Further, the NHRC called for a high-level committee under a secretary rank officer to: address grievances of convicts; relax their solitary confinement to the extent possible, ensure adequate food, clothing, water, access to magazines, newspapers; ensure that prisoners are not forced to raise religious slogans.

Krishnaswamy pointed out that despite three years of waiting, the government remains reluctant to follow NHRC’s recommendations that only provide basic rights to convicts. In response, DG Kumar said the administration is “studying the jail administration’s response” and will respond to the letter in due time.

NHRC’s attention to the matter came after the DIG (Jails)’s claim in February 2021, that inmates were illegally demanding facilities such as uninterrupted movement in the campus, collective reading of namaz, individual newspapers. Seven inmates were on a hunger strike since September 2020 for these demands.
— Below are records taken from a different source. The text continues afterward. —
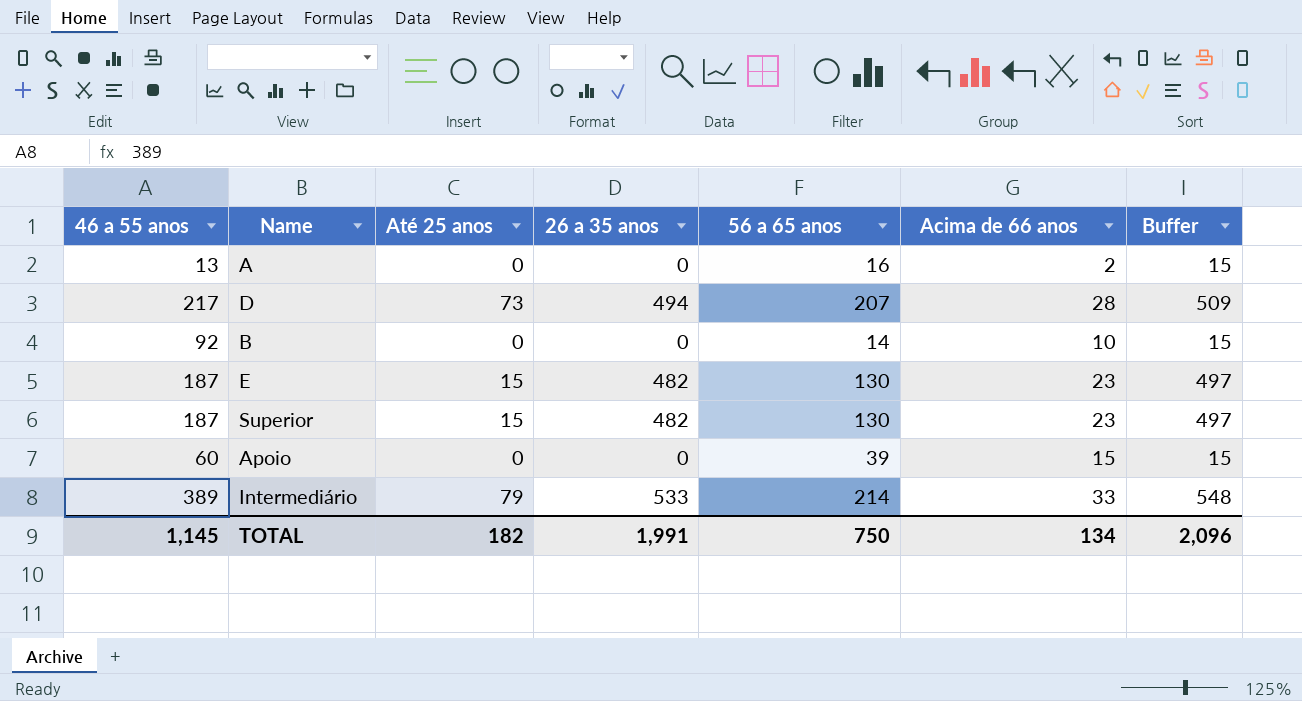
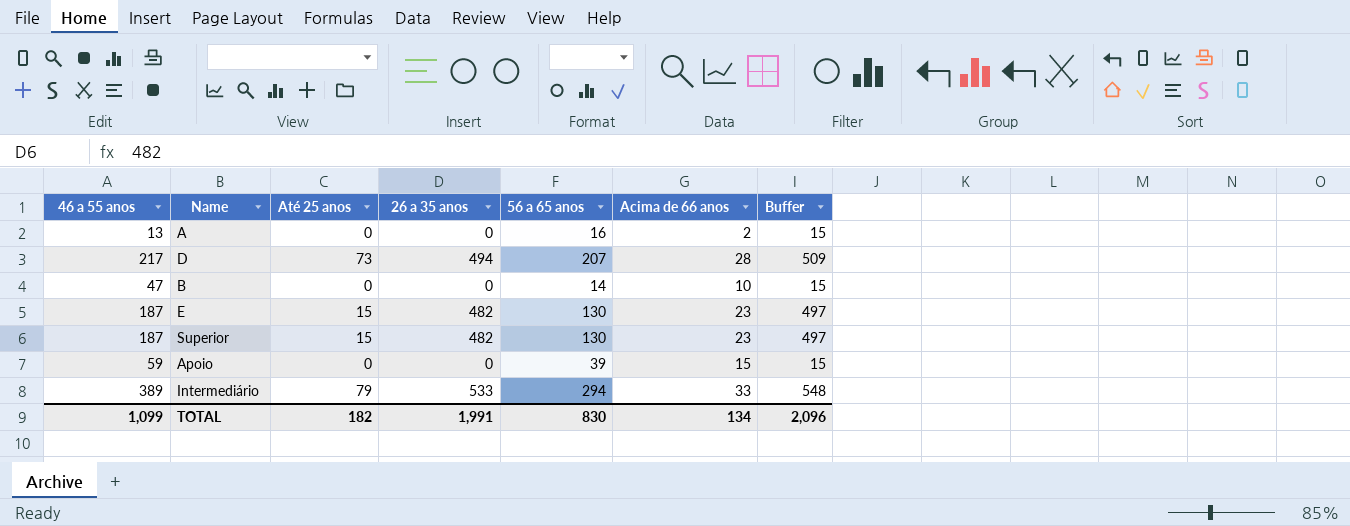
B | 46 a 55 anos: 92 -> 47
Apoio | 46 a 55 anos: 60 -> 59
Intermediário | 56 a 65 anos: 214 -> 294
TOTAL | 46 a 55 anos: 1,145 -> 1,099
TOTAL | 56 a 65 anos: 750 -> 830

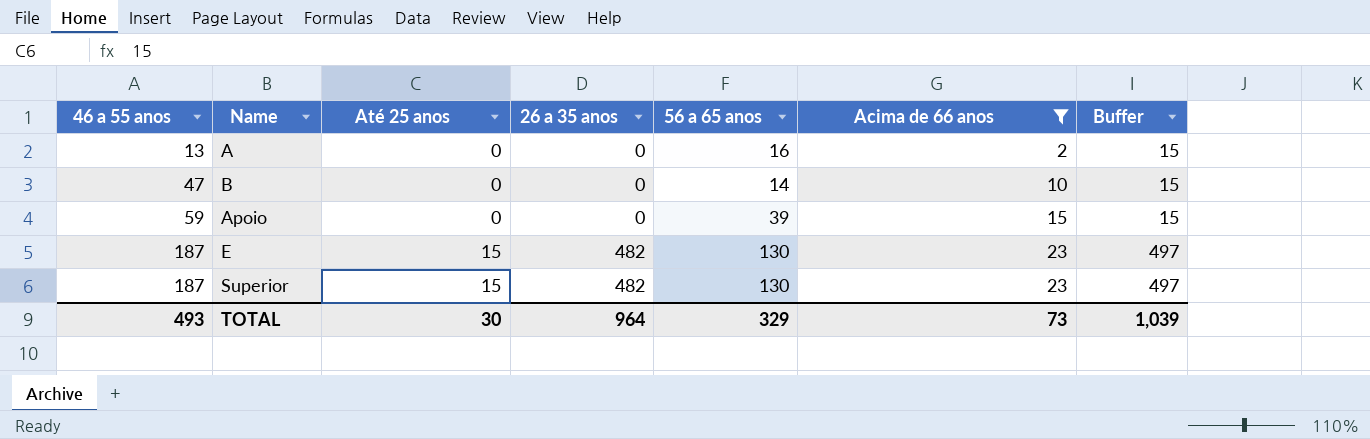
filter: none -> Acima de 66 anos <= 23
row order: none -> 46 a 55 anos ascending
TOTAL | 46 a 55 anos: 1,099 -> 493
TOTAL | Até 25 anos: 182 -> 30
TOTAL | 26 a 35 anos: 1,991 -> 964
TOTAL | 56 a 65 anos: 830 -> 329
TOTAL | Acima de 66 anos: 134 -> 73
TOTAL | Buffer: 2,096 -> 1,039

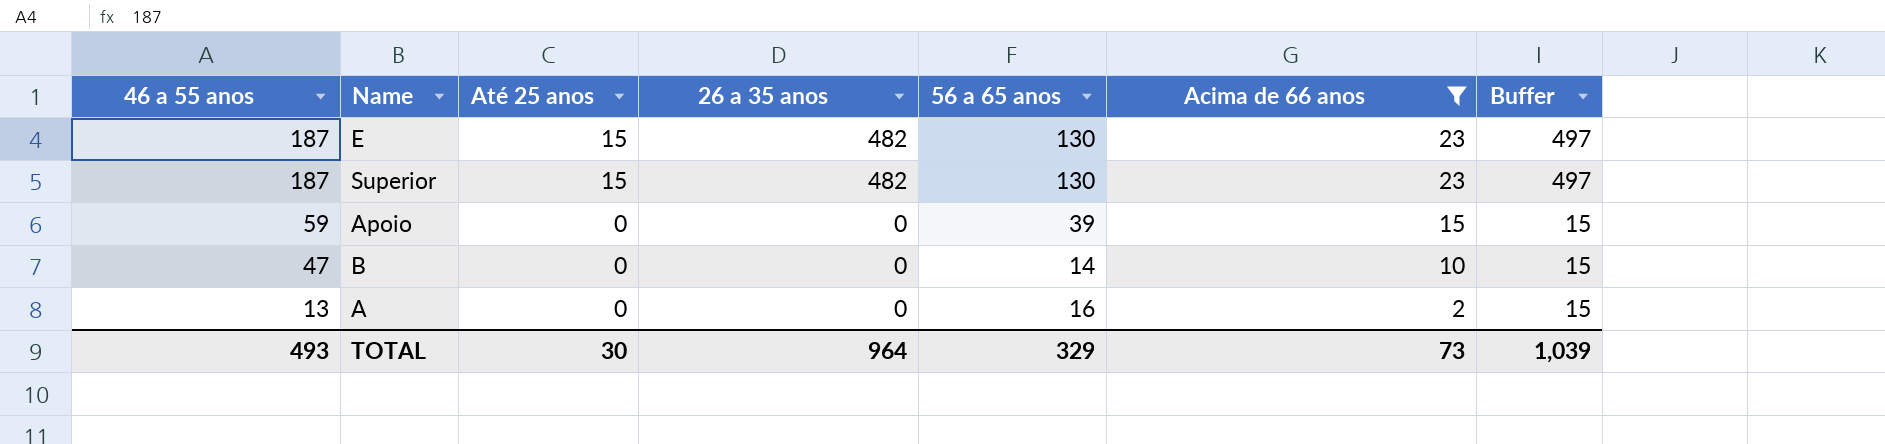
row order: 46 a 55 anos ascending -> 46 a 55 anos descending

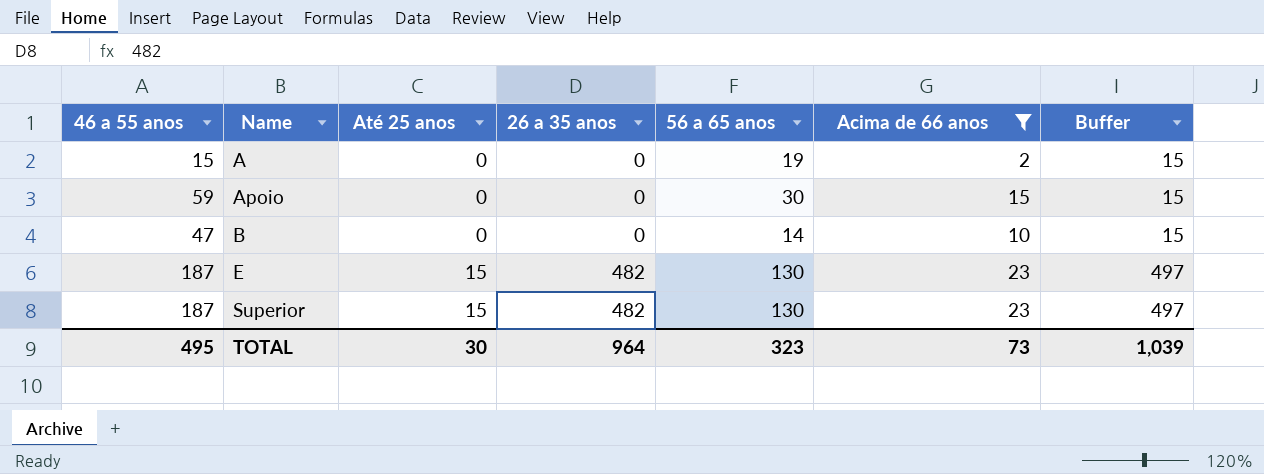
row order: 46 a 55 anos descending -> Name ascending
A | 46 a 55 anos: 13 -> 15
A | 56 a 65 anos: 16 -> 19
Apoio | 56 a 65 anos: 39 -> 30
TOTAL | 46 a 55 anos: 493 -> 495
TOTAL | 56 a 65 anos: 329 -> 323

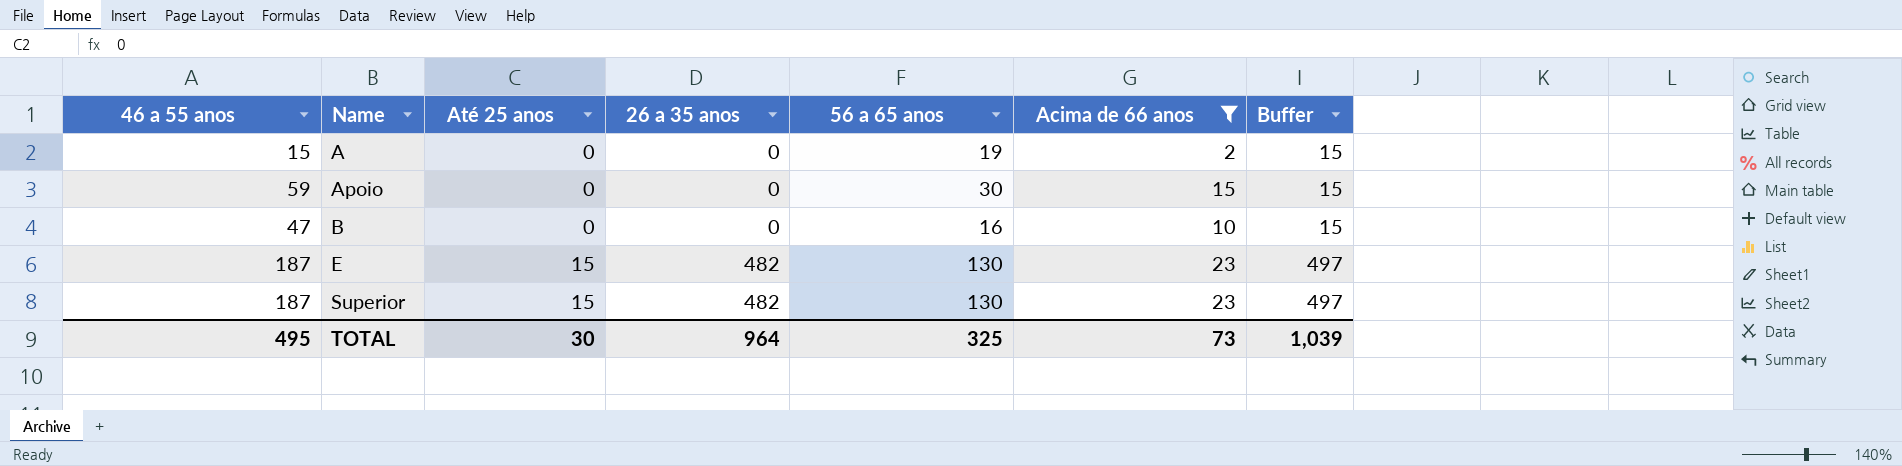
B | 56 a 65 anos: 14 -> 16
TOTAL | 56 a 65 anos: 323 -> 325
Meanwhile, family members like Haidar Hussain Nagori told the Indian Express how his brother Safdar Nagori was frisked 28 times at night and forced to chant “Jai Shree Ram” if he wanted food. Similarly, Kamaruddin Nagori’s brother talked about how his sibling lost 14 kg in the past 45 days. Further allegations claimed that prisoners are not given warm clothes even when sent from home. Farhad Khan’s brother, Arshad Khan claimed that the Holy Quran was frisked and checked twice a day and thrown on the ground. He further alleged that jail authorities tried to adopt ways to communally incite prisoners, who are subsequently beaten up.

The NHRC had detailed such events in its report but the City Central Jail’s SP denied all allegations. However, a later complaint by the Jamia teachers Solidarity Association stated that the torture intensified following the Commission’s visit.

The NHRC has asked the state government to probe the serious allegations and asked the Chief Secretary to submit an appropriate response.